Christopher Milton shared Charles’ fascination for the mechanics of theatre and seemed to feel the magic of the old building. But he didn’t just want to stand and dream while a sense of history seeped into him; he wanted to recapture that history and recreate the splendours of Victorian illusion. The Star Trap was quickly enlisted into the Chase sequence to fire Tony Lumpkin on to the stage from the bowels of the earth. (It was hoped to accompany this entrance with a flash from an electrically-fired maroon, but with the IRA bombers again in action, managements were nervous of sudden bangs in their theatres.) Moments later, Tony Lumpkin descended from the flies on a Kirby wire, then shot behind a tree only to reappear within seconds (thanks to the judicious use of a double) rising from the Grave Trap flanked by two eighteenth-century go-go dancers. The sequence was a far cry from She Stoops to Conquer, but it was moving towards the Chaplinesque quality the star wanted. Of course as the business got more and more detailed, so it expanded and yet more of the original plot had to be cut to accommodate it. At the current rate of progress, by the time the show got to London it would have no more substance than a half-hour episode of Straight Up, Guv. ‘This week lovable con-man Lionel Wilkins fools some supporting actors into believing that a private house is a pub – with hilarious consequences.’

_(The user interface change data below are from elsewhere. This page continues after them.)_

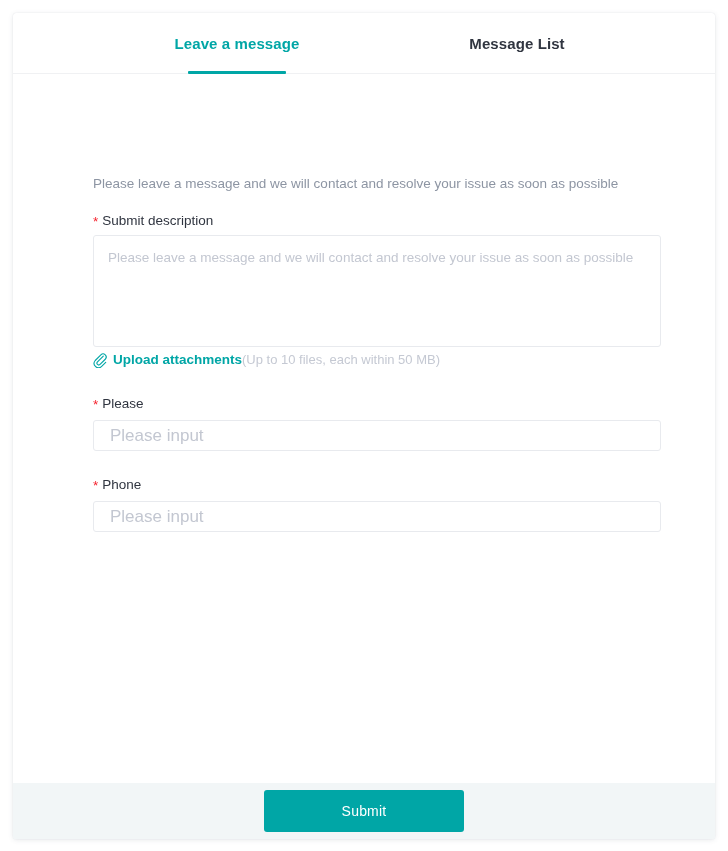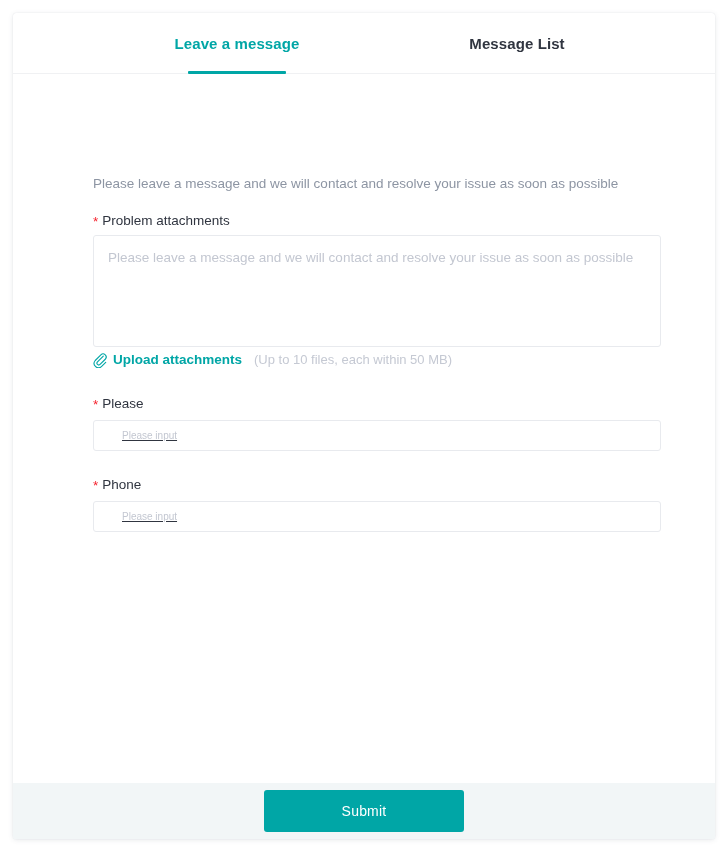--- a/index.html
+++ b/index.html
@@ -234,7 +234,7 @@
       <div class="intro">Please leave a message and we will contact and resolve your issue as soon as possible</div>
 
       <div class="field-label label-problem">
-        <span class="req-star">*</span><span>Problem attachments</span>
+        <span class="req-star">*</span><span>Submit description</span>
       </div>
       <textarea class="textarea-box" placeholder="Please leave a message and we will contact and resolve your issue as soon as possible" style=""></textarea>
 

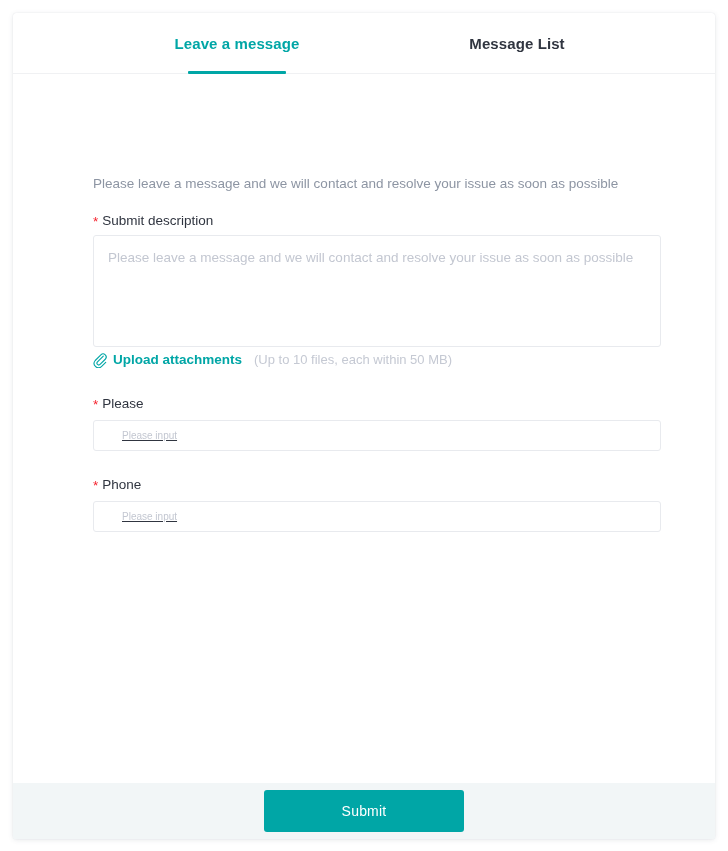--- a/index.html
+++ b/index.html
@@ -163,7 +163,6 @@
     white-space: nowrap;
   }
   .upload-hint {
-    margin-left: 12px;
     color: #c5c9d3;
     font-size: 13px;
     white-space: nowrap;

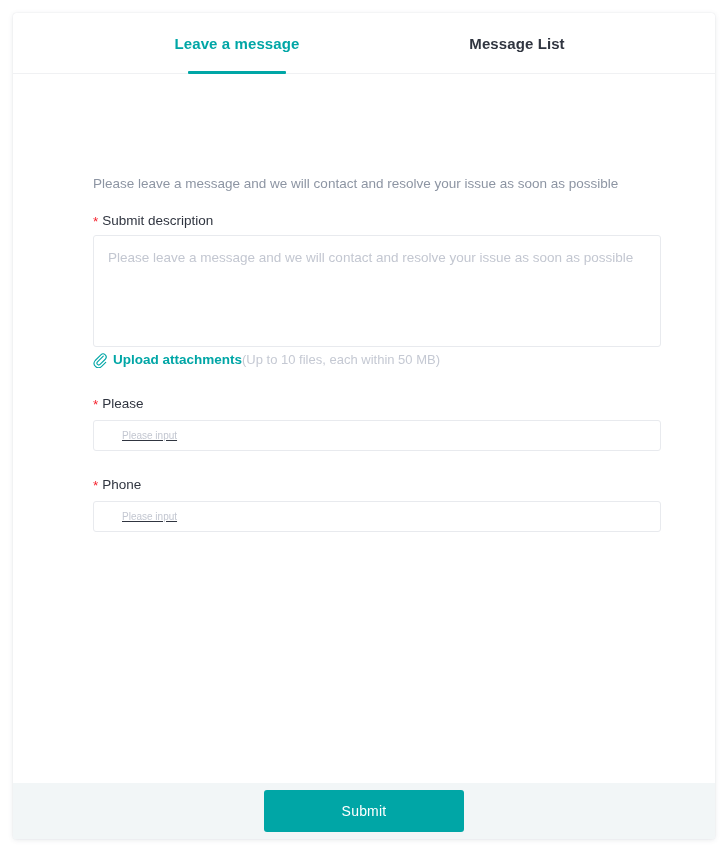--- a/index.html
+++ b/index.html
@@ -177,12 +177,11 @@
     border: 1px solid #e8eaee;
     border-radius: 3px;
     background: #ffffff;
-    padding: 0 28px;
-    font-family: inherit;
-    font-size: 10px;
+    padding: 0 16px;
+    font-family: inherit;
+    font-size: 17px;
     color: #303540;
     outline: none;
-    text-decoration: underline;
   }
   .input-box::placeholder {
     color: #c3c7d1;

But Lumpkin! was beginning to work. Taking Christopher Milton’s advice and forgetting Goldsmith, Charles began to see what was emerging, and it was something with enormous potential. In his own strange way, Christopher Milton was a considerable artist. His instinct for the theatri
cal and particularly the comic was unerring. Charles began to see the situation as a Faustian one in which the star was achieving earthly success at the cost of his immortal soul. The dark side of madness and crime was a necessary complement to the genius of the public image.
After a very hard day’s rehearsal on the Tuesday Charles was leaving the theatre to grab a quick bite before the evening performance when he met Suzanne Horst ‘Ah,’ she said accusingly, ‘there you are. Have you asked him yet?’
‘What?’ His mind was completely blank. He could only remember Suzanne drunk in his arms at the time of Pete Masters’ accident.
‘About the interview. You said you’d ask him.’
‘Oh, did I?’ He tried to sound ingenuous and squirm out of it. ‘Yes, and you didn’t do it in Bristol, which means I’ve lost some time. So look, I want to do the radio interview this week. It’s for Radio Brighton and I’ve promised them I’ll do it while he’s down here.’ The last sentence was not an appeal for help from a position of weakness; it was a reproof to Charles for failing to discharge a duty. Suzanne was a sharply efficient young lady once again; the warmth of their last encounter was only a product of the drink. Either she had forgotten it or was determined that it should be forgotten. ‘So look, when am I going to be able to do it?’
‘Well, I don’t know,’ he prevaricated. ‘We’re rehearsing very hard at the moment and –’
‘Have you asked him yet?’
Faced with the point-blank question, Charles could only admit he hadn’t.
Suzanne Horst gave a contemptuous grunt. ‘Do you realise, you’ve wasted a lot of my time. I thought you were asking him.’
‘I’m sorry,’ he mumbled inadequately, trying to remember how he’d got into the position of agreeing to help her. ‘Does that write off the magazine article as well?’